■ **What the task asks**
Lines of the material that include the string "Make" should be returned.
-.-.-
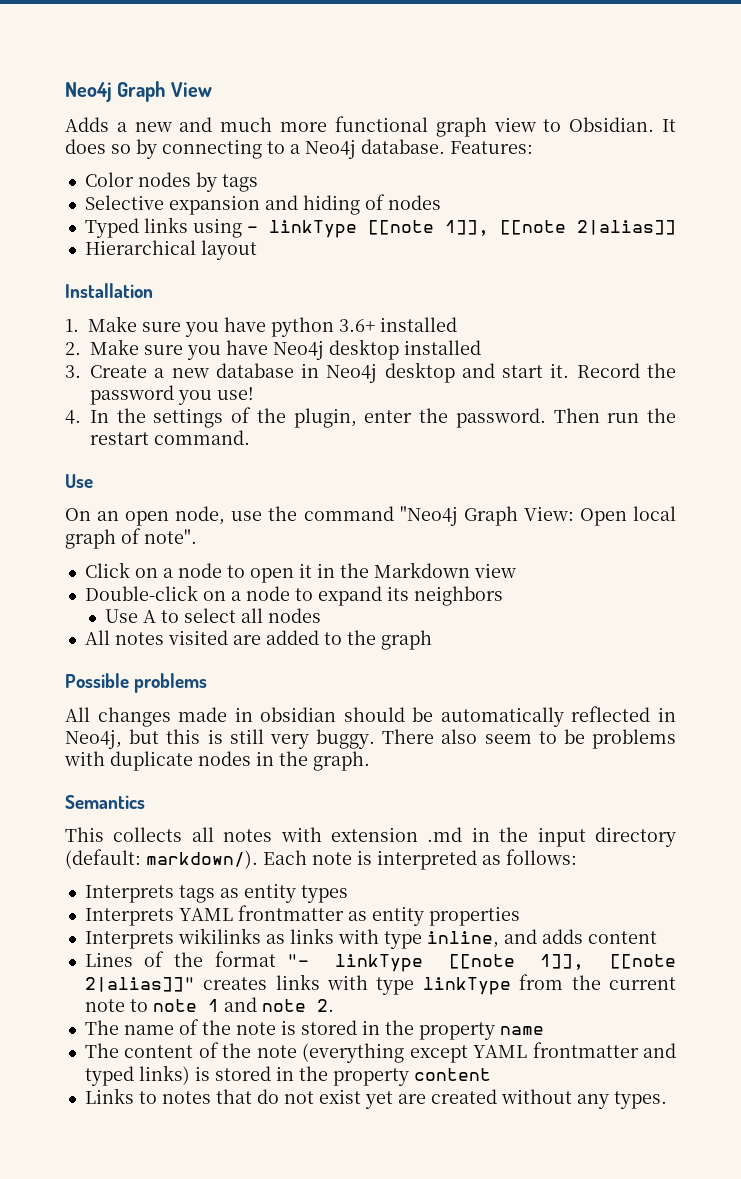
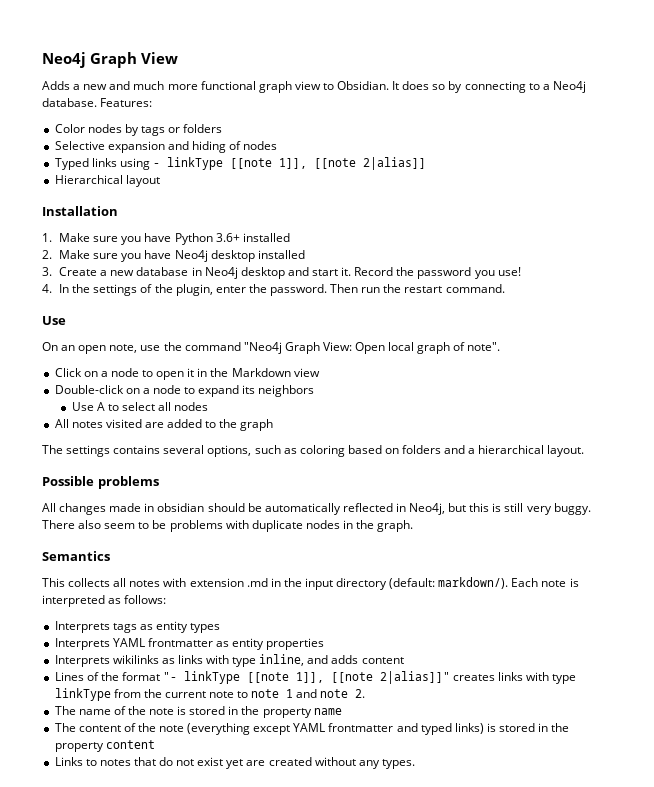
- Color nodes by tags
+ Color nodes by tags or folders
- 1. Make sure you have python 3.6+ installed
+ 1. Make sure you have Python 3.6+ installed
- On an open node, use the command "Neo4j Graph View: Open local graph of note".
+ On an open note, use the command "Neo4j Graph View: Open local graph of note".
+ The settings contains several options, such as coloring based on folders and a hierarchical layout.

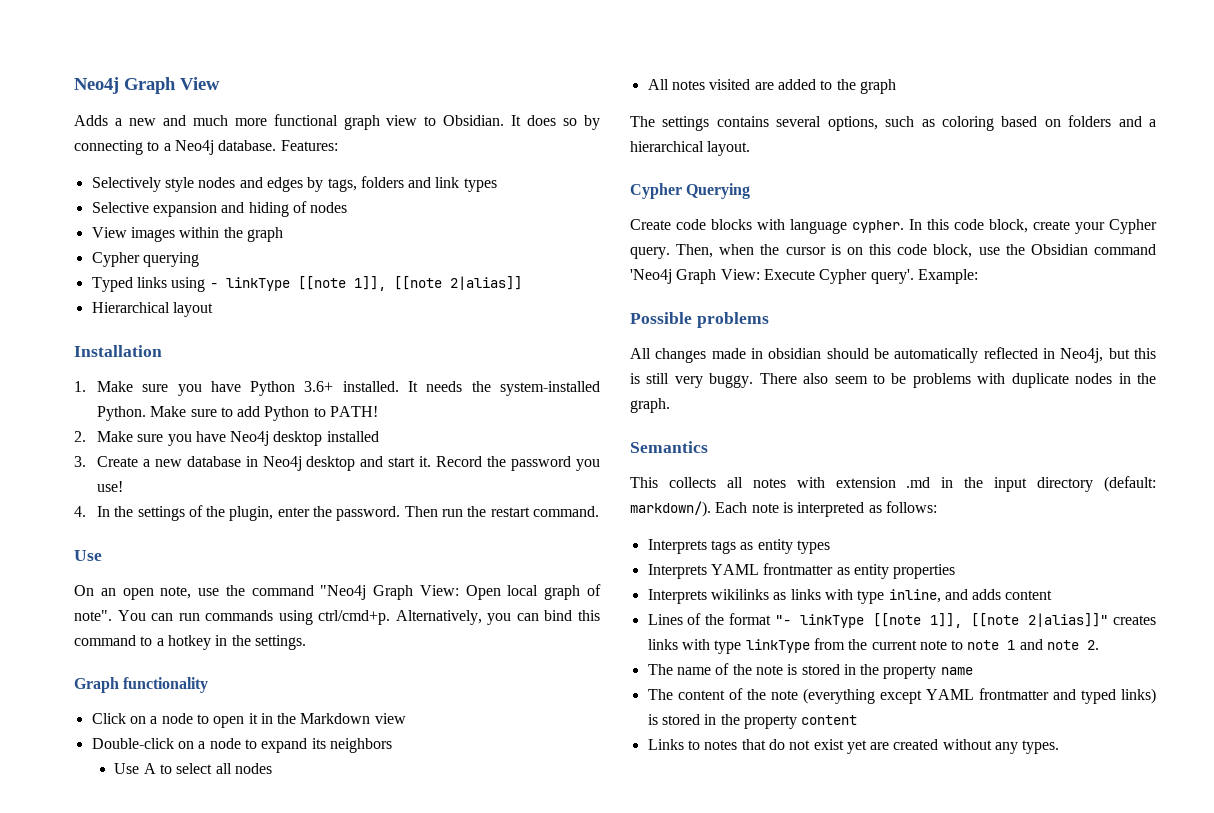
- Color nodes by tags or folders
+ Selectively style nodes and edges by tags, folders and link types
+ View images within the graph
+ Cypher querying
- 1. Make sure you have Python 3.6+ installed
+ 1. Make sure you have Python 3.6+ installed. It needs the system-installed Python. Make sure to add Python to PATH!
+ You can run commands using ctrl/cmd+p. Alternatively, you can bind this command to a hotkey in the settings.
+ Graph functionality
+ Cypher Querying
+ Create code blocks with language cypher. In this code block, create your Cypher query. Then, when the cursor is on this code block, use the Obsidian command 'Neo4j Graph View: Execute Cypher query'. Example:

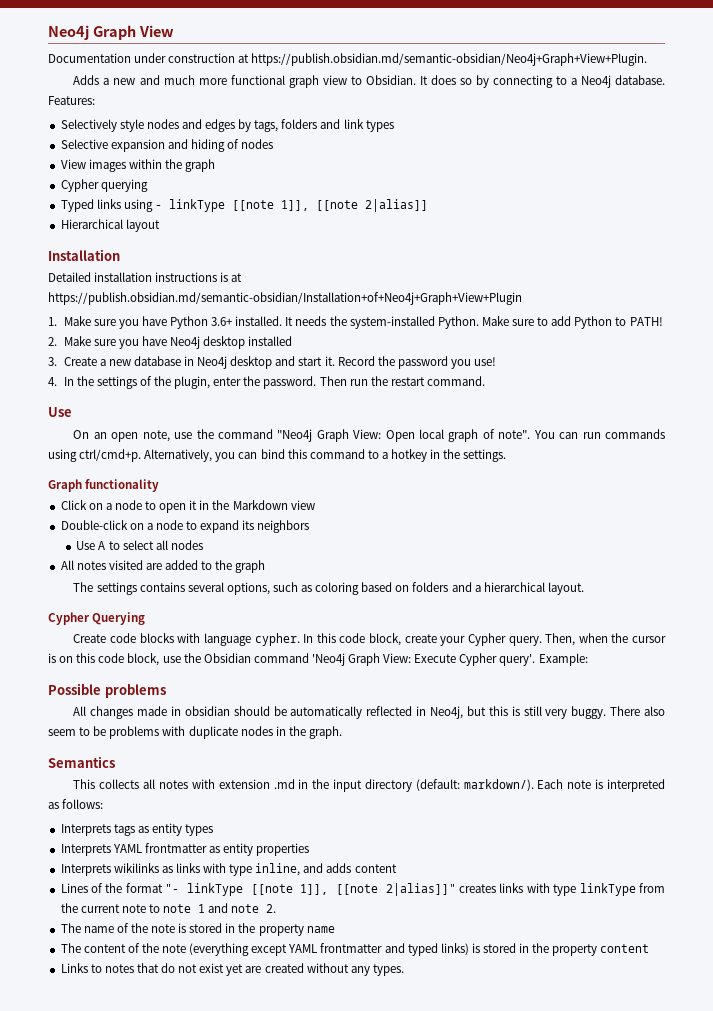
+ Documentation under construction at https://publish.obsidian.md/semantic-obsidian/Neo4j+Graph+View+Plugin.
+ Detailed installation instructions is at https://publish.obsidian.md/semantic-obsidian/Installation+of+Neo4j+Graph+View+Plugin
-.-.-
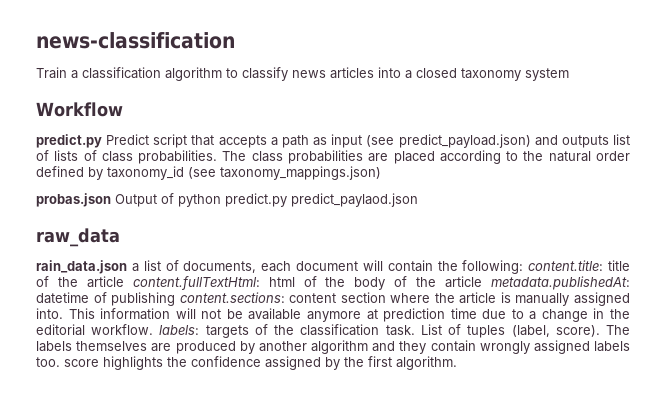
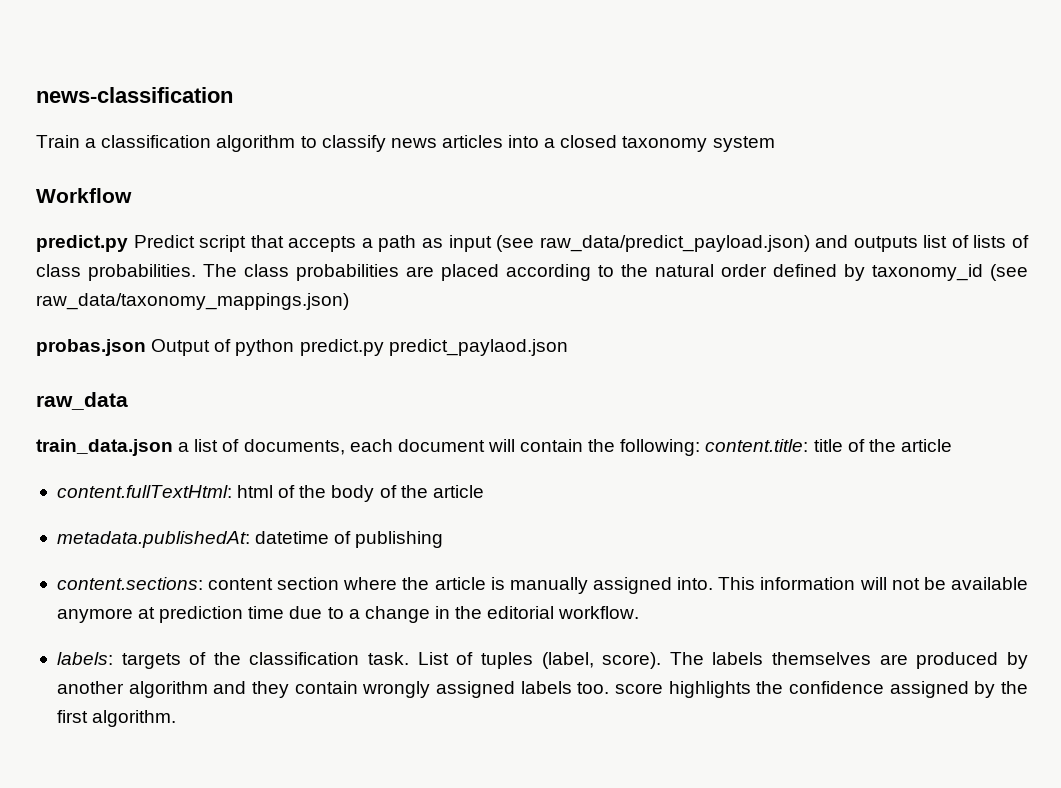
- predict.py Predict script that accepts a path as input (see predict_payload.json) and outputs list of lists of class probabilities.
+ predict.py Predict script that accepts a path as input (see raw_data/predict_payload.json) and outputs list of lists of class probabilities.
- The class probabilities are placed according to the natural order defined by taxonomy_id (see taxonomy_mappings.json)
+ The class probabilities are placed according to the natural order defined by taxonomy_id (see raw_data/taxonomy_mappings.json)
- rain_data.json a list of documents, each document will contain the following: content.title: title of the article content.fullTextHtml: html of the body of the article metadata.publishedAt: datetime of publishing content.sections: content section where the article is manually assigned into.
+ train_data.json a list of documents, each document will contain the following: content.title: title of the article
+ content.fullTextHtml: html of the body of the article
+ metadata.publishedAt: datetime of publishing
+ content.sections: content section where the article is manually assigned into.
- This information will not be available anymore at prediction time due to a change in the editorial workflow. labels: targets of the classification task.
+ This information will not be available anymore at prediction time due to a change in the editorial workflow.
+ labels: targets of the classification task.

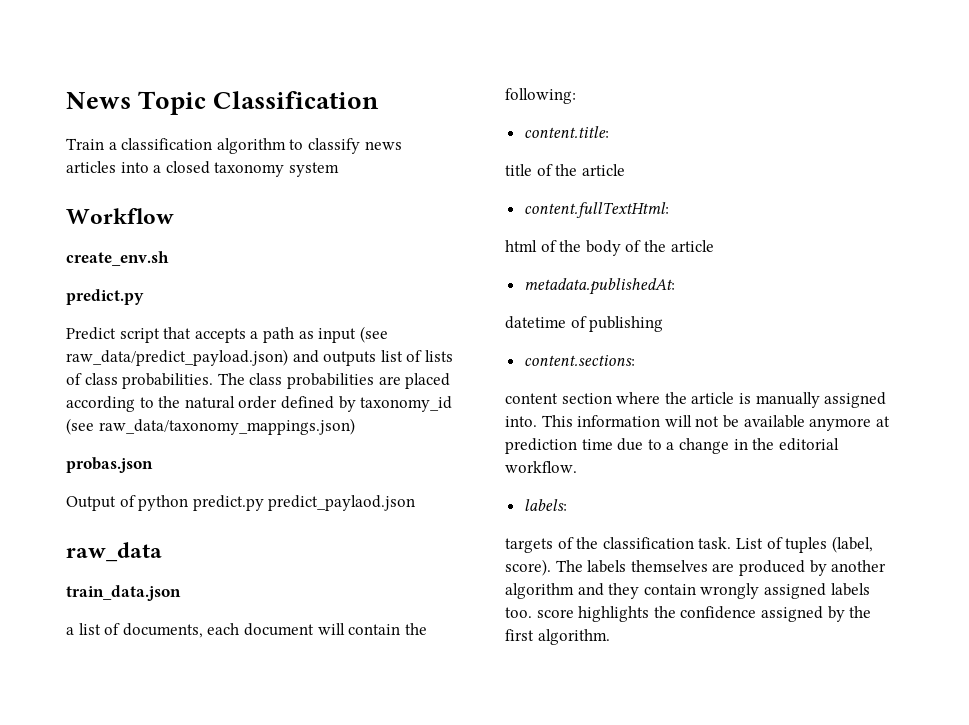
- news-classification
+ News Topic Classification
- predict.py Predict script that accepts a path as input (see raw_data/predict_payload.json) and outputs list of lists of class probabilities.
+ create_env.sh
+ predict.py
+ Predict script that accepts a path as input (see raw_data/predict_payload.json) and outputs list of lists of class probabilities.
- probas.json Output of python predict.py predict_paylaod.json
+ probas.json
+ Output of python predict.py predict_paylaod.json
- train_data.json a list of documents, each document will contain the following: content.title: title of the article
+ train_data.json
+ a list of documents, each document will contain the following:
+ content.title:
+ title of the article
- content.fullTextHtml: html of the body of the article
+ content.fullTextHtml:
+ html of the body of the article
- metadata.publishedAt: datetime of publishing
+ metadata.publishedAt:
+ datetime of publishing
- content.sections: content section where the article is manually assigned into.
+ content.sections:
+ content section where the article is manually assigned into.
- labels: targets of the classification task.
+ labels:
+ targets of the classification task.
-.-.-
■ **Exercise output**
- 1. Make sure you have python 3.6+ installed
+ 1. Make sure you have Python 3.6+ installed
- 1. Make sure you have Python 3.6+ installed
+ 1. Make sure you have Python 3.6+ installed. It needs the system-installed Python. Make sure to add Python to PATH!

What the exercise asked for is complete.